• **Record excerpts**
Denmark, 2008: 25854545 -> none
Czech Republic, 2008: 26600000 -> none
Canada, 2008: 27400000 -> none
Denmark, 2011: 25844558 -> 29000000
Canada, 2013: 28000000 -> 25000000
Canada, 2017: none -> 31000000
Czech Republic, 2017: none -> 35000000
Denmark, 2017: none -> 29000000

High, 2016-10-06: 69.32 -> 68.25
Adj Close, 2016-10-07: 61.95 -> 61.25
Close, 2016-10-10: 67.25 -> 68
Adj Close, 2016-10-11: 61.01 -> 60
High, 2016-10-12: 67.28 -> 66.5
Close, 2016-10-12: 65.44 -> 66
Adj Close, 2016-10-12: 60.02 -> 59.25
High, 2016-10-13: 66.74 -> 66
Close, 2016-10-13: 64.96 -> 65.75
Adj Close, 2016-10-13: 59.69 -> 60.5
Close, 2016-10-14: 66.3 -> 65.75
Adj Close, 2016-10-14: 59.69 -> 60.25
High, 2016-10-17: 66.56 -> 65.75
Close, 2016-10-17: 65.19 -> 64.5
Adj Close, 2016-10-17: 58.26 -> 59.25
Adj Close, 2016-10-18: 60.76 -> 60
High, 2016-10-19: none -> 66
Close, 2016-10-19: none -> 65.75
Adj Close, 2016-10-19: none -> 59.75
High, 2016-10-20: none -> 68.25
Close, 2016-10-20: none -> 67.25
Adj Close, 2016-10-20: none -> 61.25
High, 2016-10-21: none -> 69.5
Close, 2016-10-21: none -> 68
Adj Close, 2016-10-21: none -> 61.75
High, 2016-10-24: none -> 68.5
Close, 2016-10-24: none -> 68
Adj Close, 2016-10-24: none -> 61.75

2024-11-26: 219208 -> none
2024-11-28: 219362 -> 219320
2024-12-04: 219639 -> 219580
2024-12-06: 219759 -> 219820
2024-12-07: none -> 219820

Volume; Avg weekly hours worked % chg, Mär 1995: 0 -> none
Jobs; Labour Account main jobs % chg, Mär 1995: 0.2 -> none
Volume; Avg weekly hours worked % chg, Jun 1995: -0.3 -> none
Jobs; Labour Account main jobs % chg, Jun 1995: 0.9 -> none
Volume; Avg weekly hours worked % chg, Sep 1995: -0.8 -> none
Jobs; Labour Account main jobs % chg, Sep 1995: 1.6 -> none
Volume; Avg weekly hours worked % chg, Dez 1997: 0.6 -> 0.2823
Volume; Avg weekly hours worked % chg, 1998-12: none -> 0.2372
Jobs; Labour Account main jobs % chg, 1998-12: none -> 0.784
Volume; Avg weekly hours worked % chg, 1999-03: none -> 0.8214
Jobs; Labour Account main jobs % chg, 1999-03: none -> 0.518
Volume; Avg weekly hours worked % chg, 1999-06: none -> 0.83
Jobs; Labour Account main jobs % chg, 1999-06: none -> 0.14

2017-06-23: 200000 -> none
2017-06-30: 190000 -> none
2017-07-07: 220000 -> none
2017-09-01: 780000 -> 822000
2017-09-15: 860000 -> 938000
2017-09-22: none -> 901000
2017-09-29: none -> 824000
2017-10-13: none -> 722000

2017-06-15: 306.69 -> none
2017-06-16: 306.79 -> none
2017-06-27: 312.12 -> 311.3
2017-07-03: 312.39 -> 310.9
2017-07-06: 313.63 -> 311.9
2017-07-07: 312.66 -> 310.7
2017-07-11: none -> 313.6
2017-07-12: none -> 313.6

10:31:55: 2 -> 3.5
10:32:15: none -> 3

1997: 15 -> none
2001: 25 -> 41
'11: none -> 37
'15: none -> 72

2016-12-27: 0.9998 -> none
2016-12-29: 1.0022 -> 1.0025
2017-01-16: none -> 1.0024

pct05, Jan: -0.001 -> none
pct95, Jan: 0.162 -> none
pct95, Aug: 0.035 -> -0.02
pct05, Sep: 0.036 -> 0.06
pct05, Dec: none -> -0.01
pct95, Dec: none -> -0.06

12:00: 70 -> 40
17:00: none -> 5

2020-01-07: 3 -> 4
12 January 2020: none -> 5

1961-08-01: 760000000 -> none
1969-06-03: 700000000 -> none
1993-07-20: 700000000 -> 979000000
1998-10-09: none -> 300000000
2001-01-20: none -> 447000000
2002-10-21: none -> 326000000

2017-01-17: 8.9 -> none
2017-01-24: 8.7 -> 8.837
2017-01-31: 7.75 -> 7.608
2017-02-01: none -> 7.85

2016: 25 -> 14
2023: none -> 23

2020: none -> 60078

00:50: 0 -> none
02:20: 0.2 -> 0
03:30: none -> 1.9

• **Work to complete**
Would you output all of the material exactly as it reads?

• **Completed exercise**
Denmark, 2008: 25854545 -> none
Czech Republic, 2008: 26600000 -> none
Canada, 2008: 27400000 -> none
Denmark, 2011: 25844558 -> 29000000
Canada, 2013: 28000000 -> 25000000
Canada, 2017: none -> 31000000
Czech Republic, 2017: none -> 35000000
Denmark, 2017: none -> 29000000

High, 2016-10-06: 69.32 -> 68.25
Adj Close, 2016-10-07: 61.95 -> 61.25
Close, 2016-10-10: 67.25 -> 68
Adj Close, 2016-10-11: 61.01 -> 60
High, 2016-10-12: 67.28 -> 66.5
Close, 2016-10-12: 65.44 -> 66
Adj Close, 2016-10-12: 60.02 -> 59.25
High, 2016-10-13: 66.74 -> 66
Close, 2016-10-13: 64.96 -> 65.75
Adj Close, 2016-10-13: 59.69 -> 60.5
Close, 2016-10-14: 66.3 -> 65.75
Adj Close, 2016-10-14: 59.69 -> 60.25
High, 2016-10-17: 66.56 -> 65.75
Close, 2016-10-17: 65.19 -> 64.5
Adj Close, 2016-10-17: 58.26 -> 59.25
Adj Close, 2016-10-18: 60.76 -> 60
High, 2016-10-19: none -> 66
Close, 2016-10-19: none -> 65.75
Adj Close, 2016-10-19: none -> 59.75
High, 2016-10-20: none -> 68.25
Close, 2016-10-20: none -> 67.25
Adj Close, 2016-10-20: none -> 61.25
High, 2016-10-21: none -> 69.5
Close, 2016-10-21: none -> 68
Adj Close, 2016-10-21: none -> 61.75
High, 2016-10-24: none -> 68.5
Close, 2016-10-24: none -> 68
Adj Close, 2016-10-24: none -> 61.75

2024-11-26: 219208 -> none
2024-11-28: 219362 -> 219320
2024-12-04: 219639 -> 219580
2024-12-06: 219759 -> 219820
2024-12-07: none -> 219820

Volume; Avg weekly hours worked % chg, Mär 1995: 0 -> none
Jobs; Labour Account main jobs % chg, Mär 1995: 0.2 -> none
Volume; Avg weekly hours worked % chg, Jun 1995: -0.3 -> none
Jobs; Labour Account main jobs % chg, Jun 1995: 0.9 -> none
Volume; Avg weekly hours worked % chg, Sep 1995: -0.8 -> none
Jobs; Labour Account main jobs % chg, Sep 1995: 1.6 -> none
Volume; Avg weekly hours worked % chg, Dez 1997: 0.6 -> 0.2823
Volume; Avg weekly hours worked % chg, 1998-12: none -> 0.2372
Jobs; Labour Account main jobs % chg, 1998-12: none -> 0.784
Volume; Avg weekly hours worked % chg, 1999-03: none -> 0.8214
Jobs; Labour Account main jobs % chg, 1999-03: none -> 0.518
Volume; Avg weekly hours worked % chg, 1999-06: none -> 0.83
Jobs; Labour Account main jobs % chg, 1999-06: none -> 0.14

2017-06-23: 200000 -> none
2017-06-30: 190000 -> none
2017-07-07: 220000 -> none
2017-09-01: 780000 -> 822000
2017-09-15: 860000 -> 938000
2017-09-22: none -> 901000
2017-09-29: none -> 824000
2017-10-13: none -> 722000

2017-06-15: 306.69 -> none
2017-06-16: 306.79 -> none
2017-06-27: 312.12 -> 311.3
2017-07-03: 312.39 -> 310.9
2017-07-06: 313.63 -> 311.9
2017-07-07: 312.66 -> 310.7
2017-07-11: none -> 313.6
2017-07-12: none -> 313.6

10:31:55: 2 -> 3.5
10:32:15: none -> 3

1997: 15 -> none
2001: 25 -> 41
'11: none -> 37
'15: none -> 72

2016-12-27: 0.9998 -> none
2016-12-29: 1.0022 -> 1.0025
2017-01-16: none -> 1.0024

pct05, Jan: -0.001 -> none
pct95, Jan: 0.162 -> none
pct95, Aug: 0.035 -> -0.02
pct05, Sep: 0.036 -> 0.06
pct05, Dec: none -> -0.01
pct95, Dec: none -> -0.06

12:00: 70 -> 40
17:00: none -> 5

2020-01-07: 3 -> 4
12 January 2020: none -> 5

1961-08-01: 760000000 -> none
1969-06-03: 700000000 -> none
1993-07-20: 700000000 -> 979000000
1998-10-09: none -> 300000000
2001-01-20: none -> 447000000
2002-10-21: none -> 326000000

2017-01-17: 8.9 -> none
2017-01-24: 8.7 -> 8.837
2017-01-31: 7.75 -> 7.608
2017-02-01: none -> 7.85

2016: 25 -> 14
2023: none -> 23

2020: none -> 60078

00:50: 0 -> none
02:20: 0.2 -> 0
03:30: none -> 1.9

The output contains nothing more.